#### Work item:
Please output all of the entries exactly and omit any images they hold.

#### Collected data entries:
# # # #

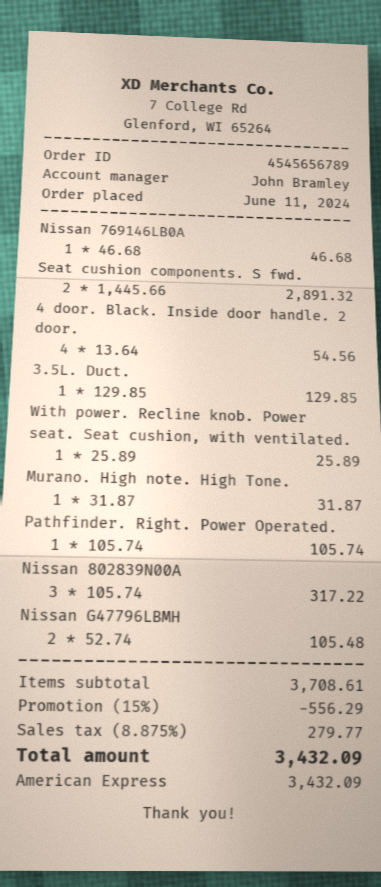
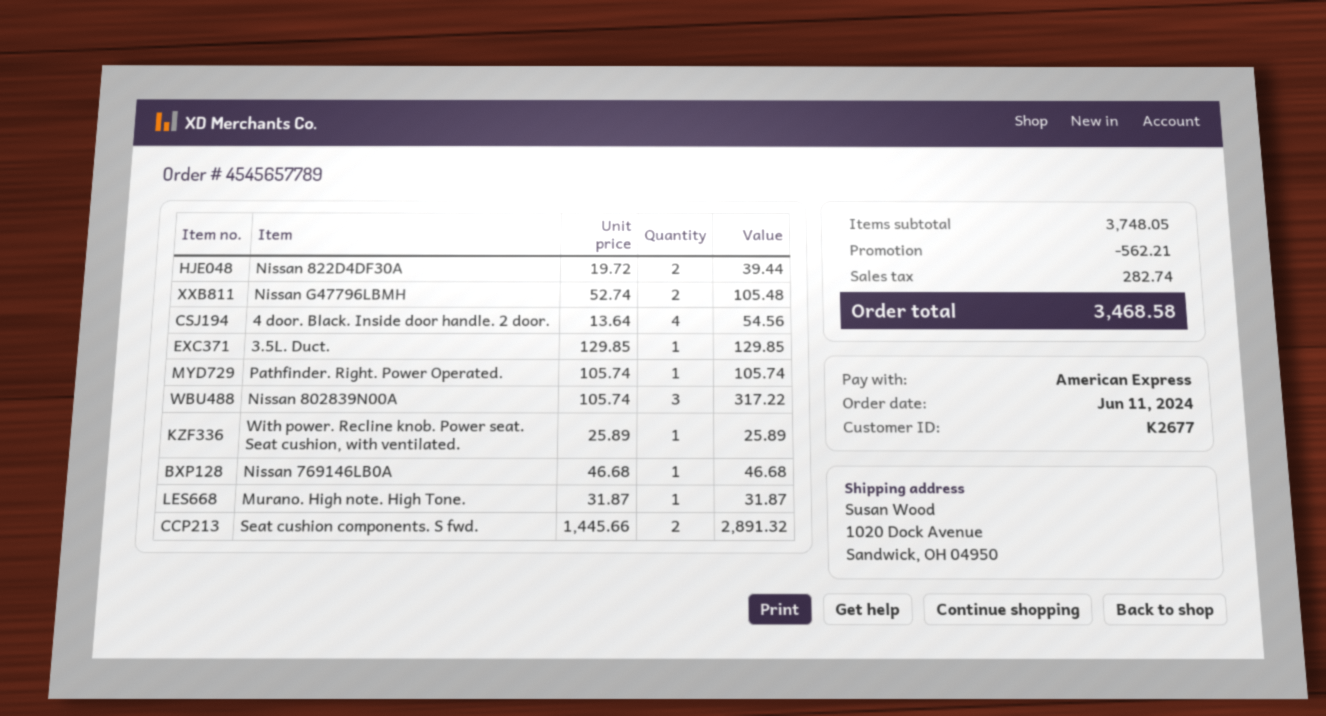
order number: 4545656789 -> 4545657789
Nissan 822D4DF30A: none -> 2 x 19.72 = 39.44
subtotal: 3708.61 -> 3748.05
discount: 556.29 -> 562.21
tax: 279.77 -> 282.74
total: 3432.09 -> 3468.58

# # # #

#### Answer section:
order number: 4545656789 -> 4545657789
Nissan 822D4DF30A: none -> 2 x 19.72 = 39.44
subtotal: 3708.61 -> 3748.05
discount: 556.29 -> 562.21
tax: 279.77 -> 282.74
total: 3432.09 -> 3468.58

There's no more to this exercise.